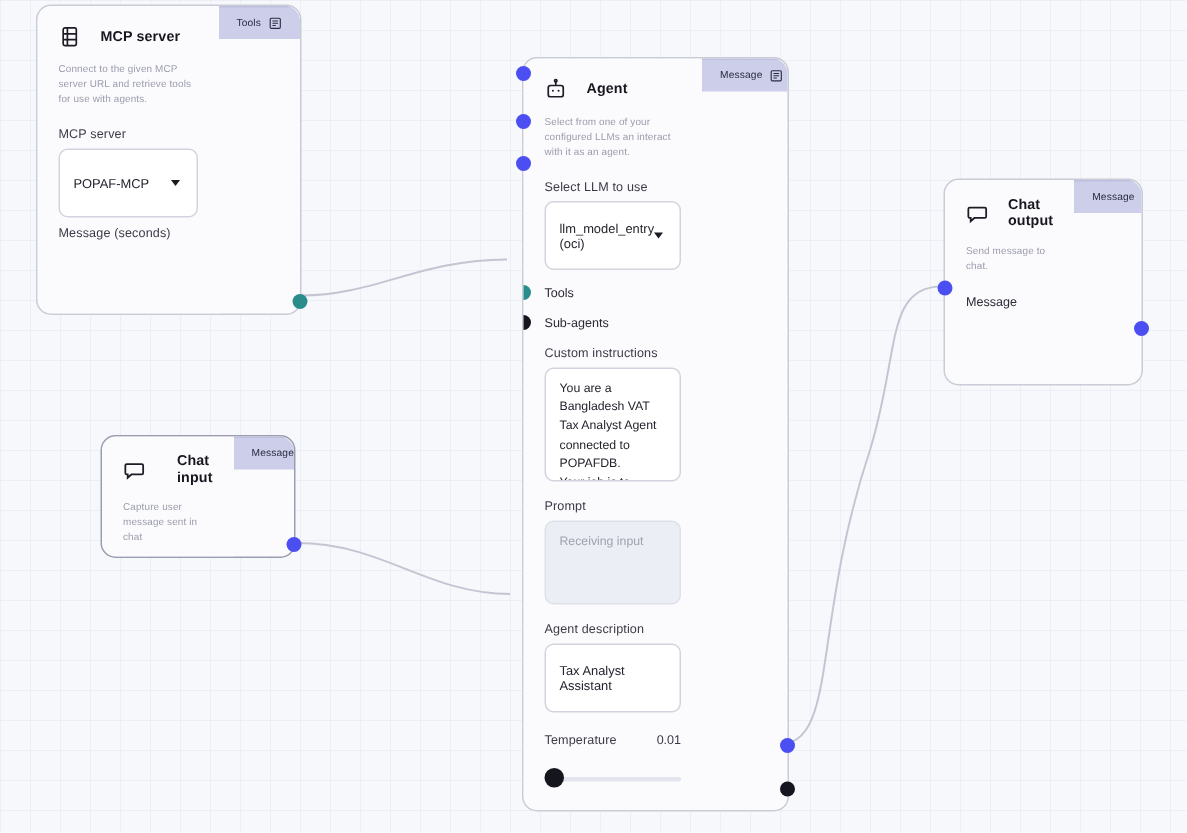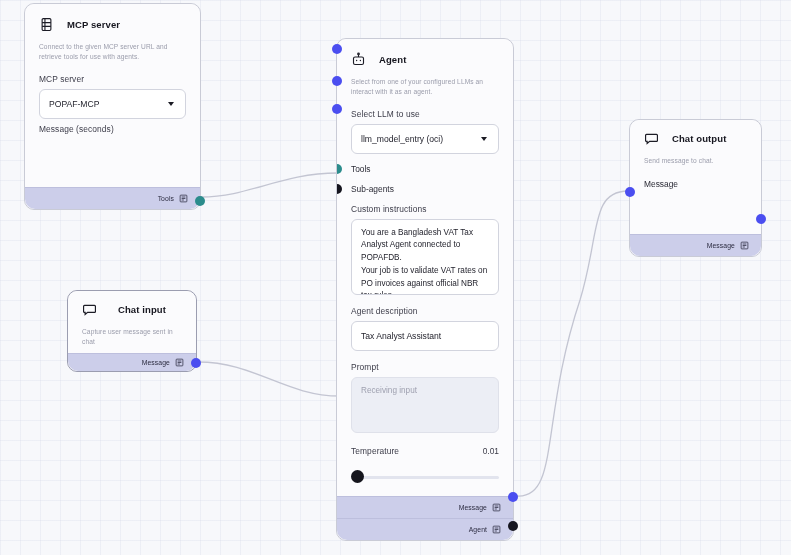--- a/index.html
+++ b/index.html
@@ -37,7 +37,7 @@
     overflow: hidden;
     height: 100%;
     display: flex;
-    flex-direction: column;
+    flex-direction: row;
   }
   .node-body { background: #fbfbfd; flex: 1 1 auto; }
   .node-header {

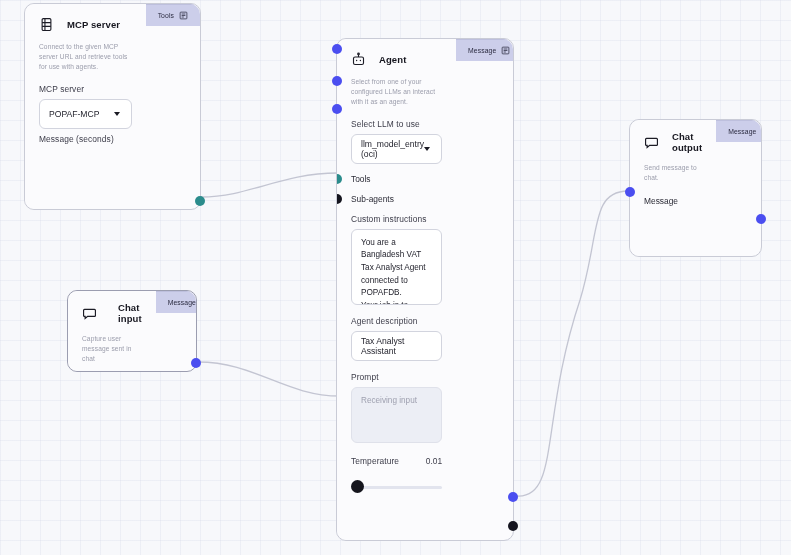--- a/index.html
+++ b/index.html
@@ -176,7 +176,7 @@
     <span class="port right teal" style="top:197px;"></span>
   </div>
 
-  <div class="node" style="left:336px; top:38px; width:178px; height:503px;">
+  <div class="node" style="left:348px; top:38px; width:178px; height:503px;">
     <div class="node-inner">
       <div class="node-body">
         <div class="node-header">

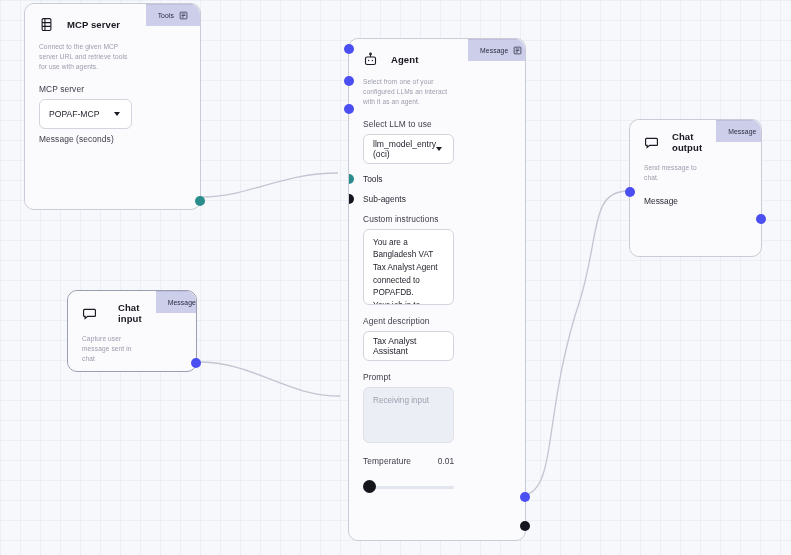--- a/index.html
+++ b/index.html
@@ -61,7 +61,7 @@
     background: #ffffff;
     border: 1px solid #d2d4de;
     border-radius: 6px;
-    height: 30px;
+    height: 46px;
     display: flex; align-items: center;
     padding: 0 9px;
     font-size: 8.6px; color: #24242e;

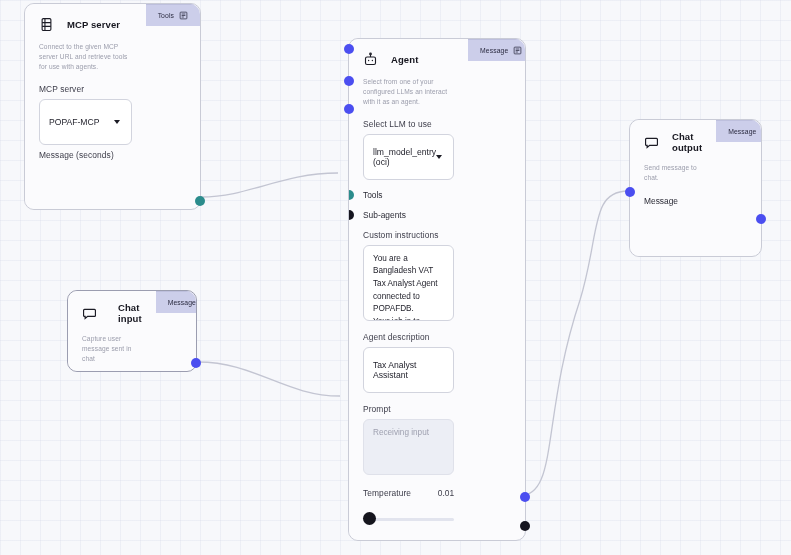--- a/index.html
+++ b/index.html
@@ -217,17 +217,17 @@
         </div>
 
         <div class="field" style="padding-top:6px;">
+          <span class="field-label">Prompt</span>
+          <div class="textarea muted">Receiving input</div>
+          <span class="port left blue" style="top:42px;"></span>
+        </div>
+
+        <div class="field" style="padding-top:6px;">
           <span class="field-label">Agent description</span>
           <div class="control">
             <span>Tax Analyst  Assistant</span>
           </div>
           <span class="port left blue" style="top:10px;"></span>
-        </div>
-
-        <div class="field" style="padding-top:6px;">
-          <span class="field-label">Prompt</span>
-          <div class="textarea muted">Receiving input</div>
-          <span class="port left blue" style="top:42px;"></span>
         </div>
 
         <div class="field" style="padding-top:8px;">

### Task directions
Exact duplicates of all the entries are required, and no image may appear in them.

### Task result
--- a/index.html
+++ b/index.html
@@ -37,7 +37,7 @@
     overflow: hidden;
     height: 100%;
     display: flex;
-    flex-direction: column;
+    flex-direction: row;
   }
   .node-body { background: #fbfbfd; flex: 1 1 auto; }
   .node-header {

--- a/index.html
+++ b/index.html
@@ -176,7 +176,7 @@
     <span class="port right teal" style="top:197px;"></span>
   </div>
 
-  <div class="node" style="left:336px; top:38px; width:178px; height:503px;">
+  <div class="node" style="left:348px; top:38px; width:178px; height:503px;">
     <div class="node-inner">
       <div class="node-body">
         <div class="node-header">

--- a/index.html
+++ b/index.html
@@ -61,7 +61,7 @@
     background: #ffffff;
     border: 1px solid #d2d4de;
     border-radius: 6px;
-    height: 30px;
+    height: 46px;
     display: flex; align-items: center;
     padding: 0 9px;
     font-size: 8.6px; color: #24242e;

--- a/index.html
+++ b/index.html
@@ -217,17 +217,17 @@
         </div>
 
         <div class="field" style="padding-top:6px;">
+          <span class="field-label">Prompt</span>
+          <div class="textarea muted">Receiving input</div>
+          <span class="port left blue" style="top:42px;"></span>
+        </div>
+
+        <div class="field" style="padding-top:6px;">
           <span class="field-label">Agent description</span>
           <div class="control">
             <span>Tax Analyst  Assistant</span>
           </div>
           <span class="port left blue" style="top:10px;"></span>
-        </div>
-
-        <div class="field" style="padding-top:6px;">
-          <span class="field-label">Prompt</span>
-          <div class="textarea muted">Receiving input</div>
-          <span class="port left blue" style="top:42px;"></span>
         </div>
 
         <div class="field" style="padding-top:8px;">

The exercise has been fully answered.